* AIM OF THE EXERCISE:
Print exactly the lines below between the line containing "color: #a16207 ->" and the line containing "html: <div> <span>Target</span>", counting both of those lines. Leave pictures out.

* THE INPUT:

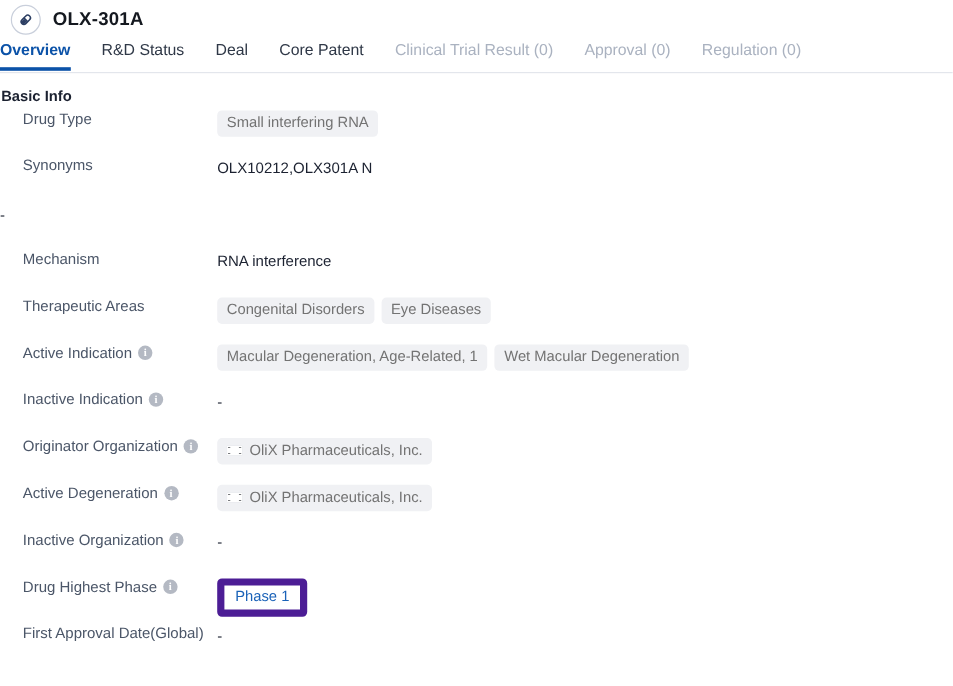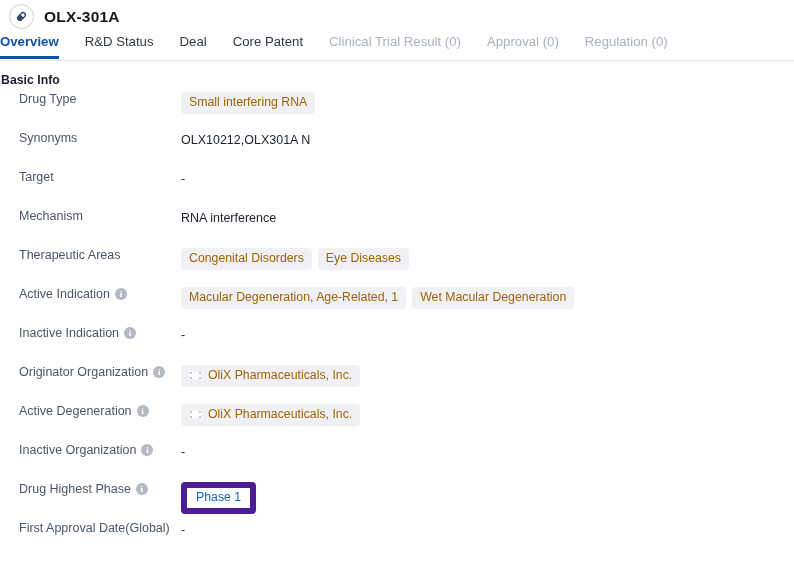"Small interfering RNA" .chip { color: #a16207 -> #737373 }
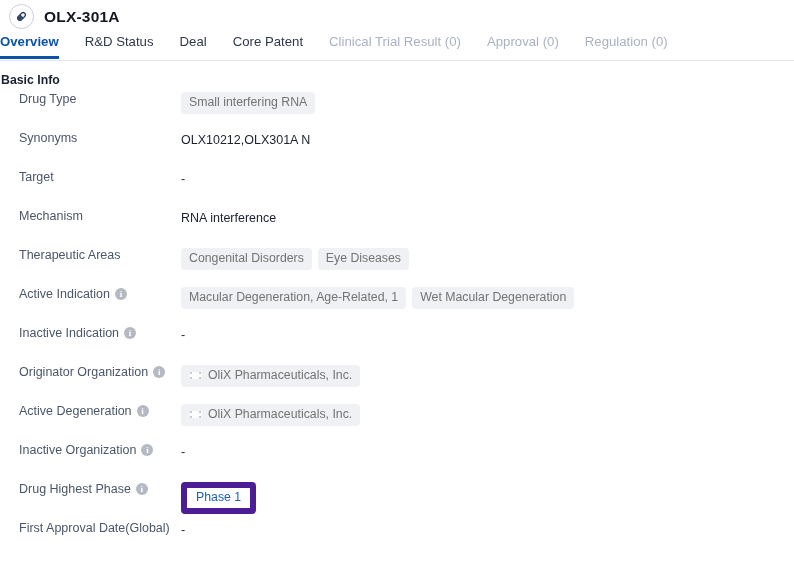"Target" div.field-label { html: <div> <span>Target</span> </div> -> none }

==

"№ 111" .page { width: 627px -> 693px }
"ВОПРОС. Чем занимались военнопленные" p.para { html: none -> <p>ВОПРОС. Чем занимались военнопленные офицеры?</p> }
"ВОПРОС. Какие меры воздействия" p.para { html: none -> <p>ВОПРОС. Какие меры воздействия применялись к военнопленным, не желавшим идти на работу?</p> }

* * *

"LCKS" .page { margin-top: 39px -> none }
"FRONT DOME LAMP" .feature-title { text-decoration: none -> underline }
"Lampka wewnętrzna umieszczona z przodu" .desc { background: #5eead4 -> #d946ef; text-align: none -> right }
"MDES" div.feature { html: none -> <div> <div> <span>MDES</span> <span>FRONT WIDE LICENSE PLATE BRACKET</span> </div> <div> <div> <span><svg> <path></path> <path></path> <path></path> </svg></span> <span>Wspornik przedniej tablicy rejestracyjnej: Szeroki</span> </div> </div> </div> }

* WORKED SOLUTION:
"Small interfering RNA" .chip { color: #a16207 -> #737373 }
"Target" div.field-label { html: <div> <span>Target</span> </div> -> none }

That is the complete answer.